Black Walnut

=Habitat and Range.=--Rich woods.

Maine, New Hampshire, and Vermont,--not reported native;

Massachusetts,--rare east of the Connecticut river, occasional along the

western part of the Connecticut valley to the New York line; Rhode

Island,--doubtfully native, Apponaug (Kent county) and elsewhere;

Connecticut,--frequent westward, Darien (Fairfield county); Plainville

(Hartford county, J. N. Bishop in lit.,
896); in the central and

eastern sections probably introduced.

South to Florida; west to Minnesota, Kansas, Arkansas, and Texas.

=Habit.=--A large tree, 50-75 feet high, with a diameter above the swell

of the roots of 2-5 feet; attaining in the Ohio valley a height of 150

feet and a diameter of 6-8 feet; trunk straight, slowly tapering,

throwing out its lower branches nearly horizontally, the upper at a

broad angle, forming an open, spacious, noble head.

=Bark.=--Bark of trunk in old trees thick, blackish, and deeply

furrowed; large branches rough and more or less furrowed; branchlets

smooth; season's twigs downy.

=Winter Buds and Leaves.=--Buds small, ovate or rounded, obtuse, more or

less pubescent, few-scaled. Leaves pinnately compound, alternate; rachis

smooth and swollen at base, but less so than that of the butternut;

stipules none; leaflets 13-21 (the odd leaflet at the apex often

wanting), opposite or alternate, 2-5 inches long, about half as wide;

dark green and smooth above, lighter and slightly glandular-pubescent

beneath, turning yellow in autumn; outline ovate-lanceolate; apex

taper-pointed; base oblique, usually rounded or heart-shaped; stemless

or nearly so, except the terminal leaflet; stipels none. Aromatic when


=Inflorescence.=--May. Appearing while the leaves are unfolding, sterile

and fertile flowers on the same tree,--the sterile along the sides or at

the ends of the preceding year's branches, in single, unbranched,

green, stout, cylindrical, pendulous catkins, 3-6 inches long; perianth

of 6 rounded lobes, stamens numerous, filaments very short, anthers

purple: fertile flowers in the axils of the season's shoots, sessile,

solitary or several on a common peduncle; calyx 4-toothed, with 4 small

petals at the sinuses; stigmas 2, reddish-green.

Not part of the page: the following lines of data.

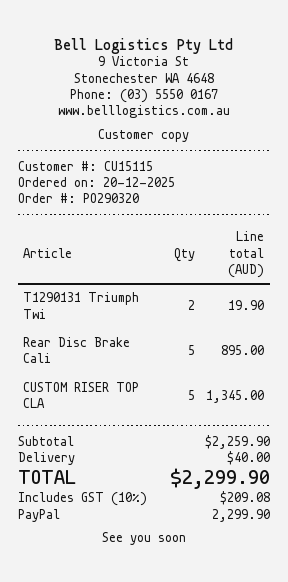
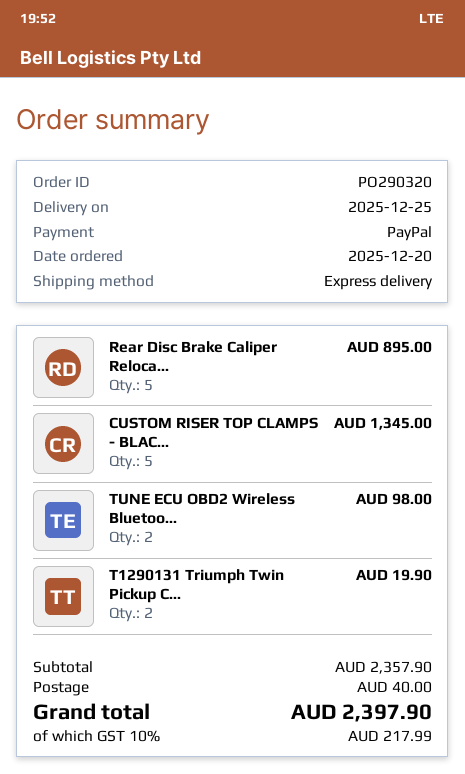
TUNE ECU OBD2 Wireless Bluetoo...: none -> 2 for 98.00
subtotal: 2259.90 -> 2357.90
tax: 10% = 209.08 -> 10% = 217.99
total: 2299.90 -> 2397.90

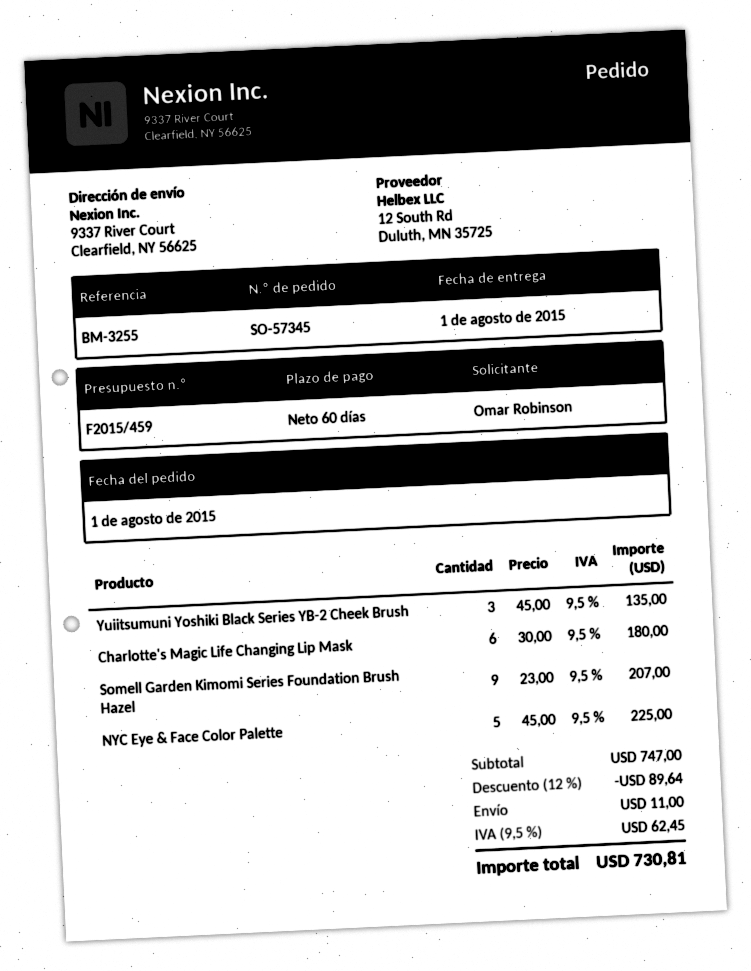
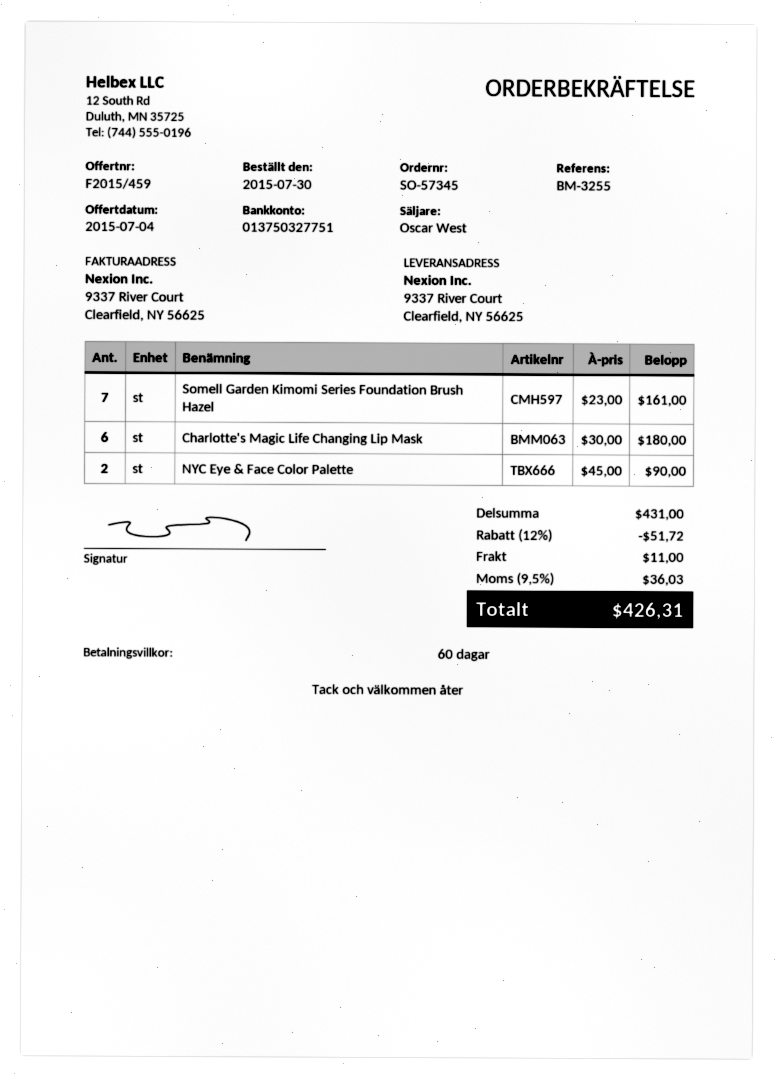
order date: 2015-08-01 -> 2015-07-30
Yuiitsumuni Yoshiki Black Series YB-2 Cheek Brush: 3 x 45.00 = 135.00 -> none
Somell Garden Kimomi Series Foundation Brush Hazel: 9 x 23.00 = 207.00 -> 7 x 23.00 = 161.00
NYC Eye & Face Color Palette: 5 x 45.00 = 225.00 -> 2 x 45.00 = 90.00
subtotal: 747.00 -> 431.00
discount: 12% = 89.64 -> 12% = 51.72
tax: 9.5% = 62.45 -> 9.5% = 36.03
total: 730.81 -> 426.31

=Fruit.=--Ripening in October at the ends of the branchlets, single, or

two or more together; round, smooth, or somewhat roughish with uneven

surface, not viscid, dull green turning to brown: husk not separating

into sections: shell irregularly furrowed: kernel edible.

=Horticultural Value.=--Hardy in central and southern New England; grows

well in most situations, but in a deep rich soil it forms a large and

handsome tree. Readily obtainable in western nurseries; transplants

rather poorly, and collected plants are of little value. Its leaves

appear late and drop early, and the fruit is often abundant. These

disadvantages make it objectionable in many cases. Grown from seed.

1. Winter buds.

2. Flowering branch.

3. Sterile flower, front view.

4. Sterile flower, back view.

5. Fertile flower.

6. Fruiting branch.

=Carya alba, Nutt.=

Hicoria ovata, Britton.


=Habitat and Range.=--In various soils and situations, fertile slopes,

brooksides, rocky hills.

Valley of the St. Lawrence.

Maine,--along or near the coast as far north as Harpswell (Cumberland

county); New Hampshire,--common as far north as Lake Winnepesaukee;

Vermont,--occasional along the Connecticut to Windsor, rather common in

the Champlain valley and along the western slopes of the Green

mountains; Massachusetts, Rhode Island, and Connecticut,--common.

South to Delaware and along the mountains to Florida; west to

Minnesota, Kansas, Indian territory, and Texas.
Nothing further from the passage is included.